Work required –
Copy every record exactly, leaving the pictures out.

───── Material for this task ─────

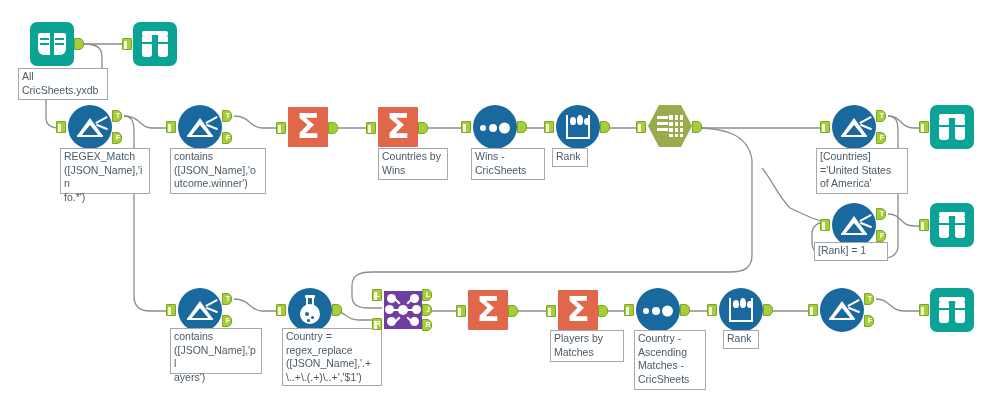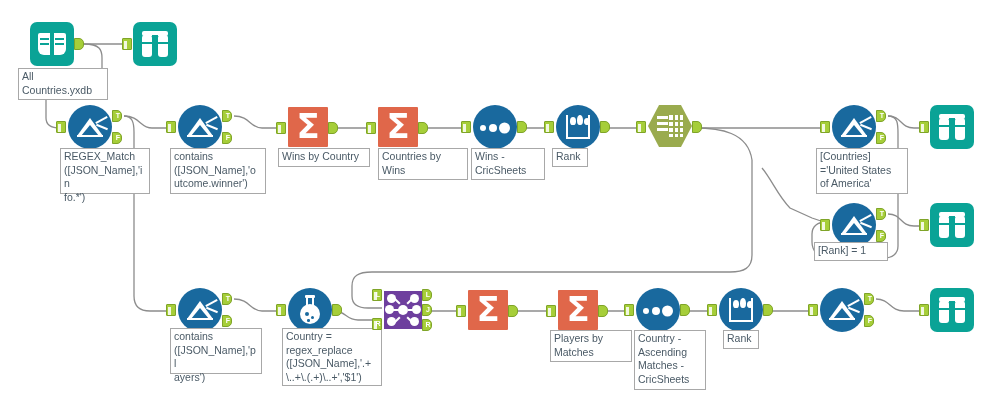--- a/index.html
+++ b/index.html
@@ -150,7 +150,7 @@
     <div class="anchor out" style="left:44px;top:16px;"></div>
   </div>
   <div class="label" style="left:18px;top:68px;width:90px;height:32px;">All
-Countries.yxdb</div>
+CricSheets.yxdb</div>
 
   <div class="node" style="left:133px;top:22px;">
     <div class="anchor in" style="left:-11px;top:16px;"></div>

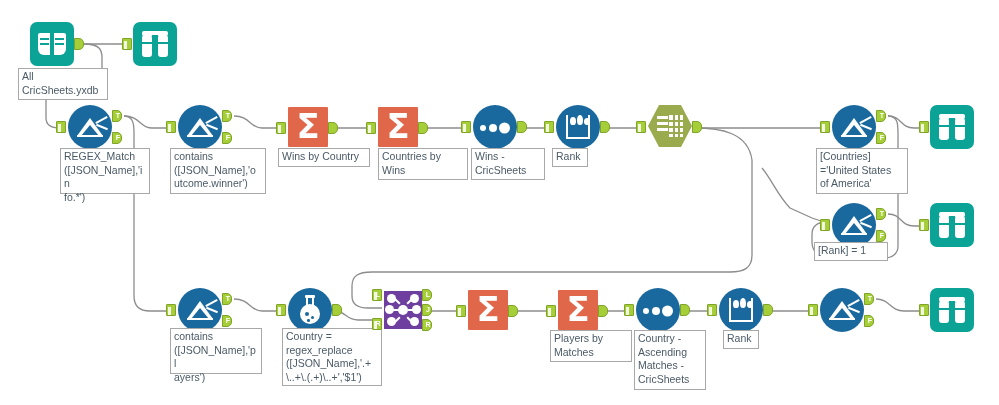--- a/index.html
+++ b/index.html
@@ -219,7 +219,6 @@
     </div>
     <div class="anchor out" style="left:40px;top:15px;"></div>
   </div>
-  <div class="label" style="left:278px;top:148px;width:92px;height:19px;">Wins by Country</div>
 
   <div class="node" style="left:378px;top:107px;">
     <div class="anchor in" style="left:-12px;top:15px;"></div>

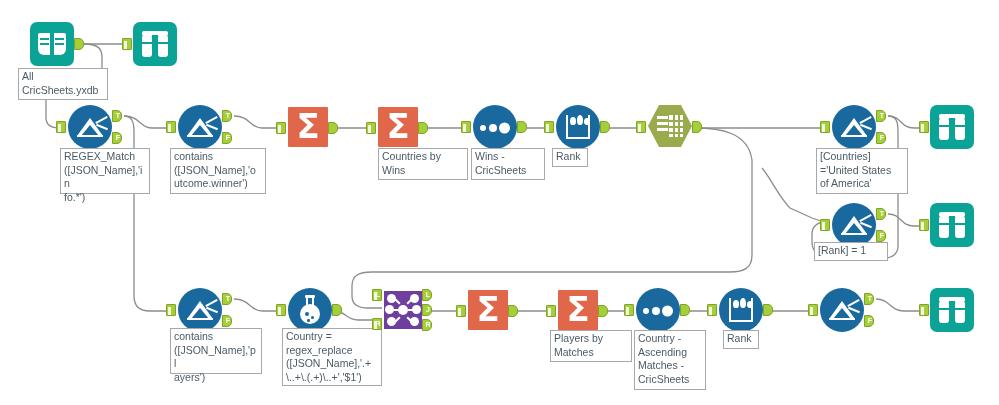--- a/index.html
+++ b/index.html
@@ -229,7 +229,7 @@
     </div>
     <div class="anchor out" style="left:40px;top:15px;"></div>
   </div>
-  <div class="label" style="left:378px;top:148px;width:90px;height:32px;">Countries by
+  <div class="label" style="left:378px;top:148px;width:70px;height:32px;">Countries by
 Wins</div>
 
   <div class="node" style="left:473px;top:105px;">

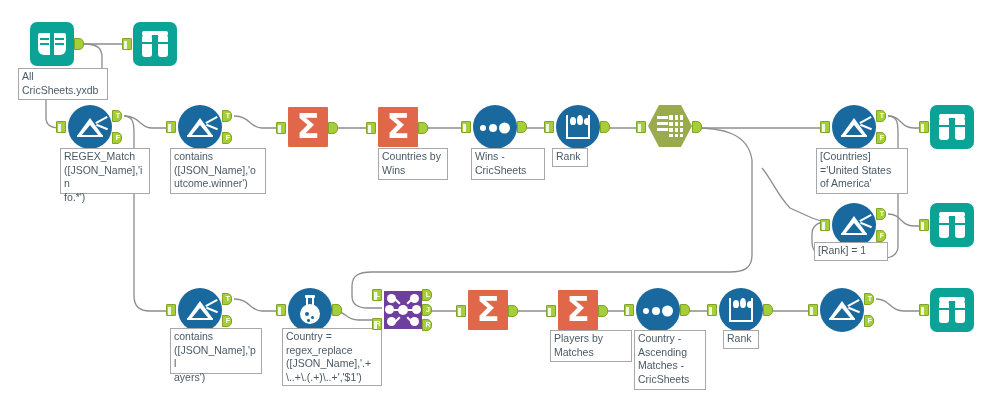--- a/index.html
+++ b/index.html
@@ -443,7 +443,7 @@
     </div>
     <div class="anchor out" style="left:40px;top:15px;"></div>
   </div>
-  <div class="label" style="left:550px;top:330px;width:82px;height:32px;">Players by
+  <div class="label" style="left:550px;top:330px;width:74px;height:32px;">Players by
 Matches</div>
 
   <div class="node" style="left:636px;top:288px;">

─────

Answer to this exercise –
--- a/index.html
+++ b/index.html
@@ -150,7 +150,7 @@
     <div class="anchor out" style="left:44px;top:16px;"></div>
   </div>
   <div class="label" style="left:18px;top:68px;width:90px;height:32px;">All
-Countries.yxdb</div>
+CricSheets.yxdb</div>
 
   <div class="node" style="left:133px;top:22px;">
     <div class="anchor in" style="left:-11px;top:16px;"></div>

--- a/index.html
+++ b/index.html
@@ -219,7 +219,6 @@
     </div>
     <div class="anchor out" style="left:40px;top:15px;"></div>
   </div>
-  <div class="label" style="left:278px;top:148px;width:92px;height:19px;">Wins by Country</div>
 
   <div class="node" style="left:378px;top:107px;">
     <div class="anchor in" style="left:-12px;top:15px;"></div>

--- a/index.html
+++ b/index.html
@@ -229,7 +229,7 @@
     </div>
     <div class="anchor out" style="left:40px;top:15px;"></div>
   </div>
-  <div class="label" style="left:378px;top:148px;width:90px;height:32px;">Countries by
+  <div class="label" style="left:378px;top:148px;width:70px;height:32px;">Countries by
 Wins</div>
 
   <div class="node" style="left:473px;top:105px;">

--- a/index.html
+++ b/index.html
@@ -443,7 +443,7 @@
     </div>
     <div class="anchor out" style="left:40px;top:15px;"></div>
   </div>
-  <div class="label" style="left:550px;top:330px;width:82px;height:32px;">Players by
+  <div class="label" style="left:550px;top:330px;width:74px;height:32px;">Players by
 Matches</div>
 
   <div class="node" style="left:636px;top:288px;">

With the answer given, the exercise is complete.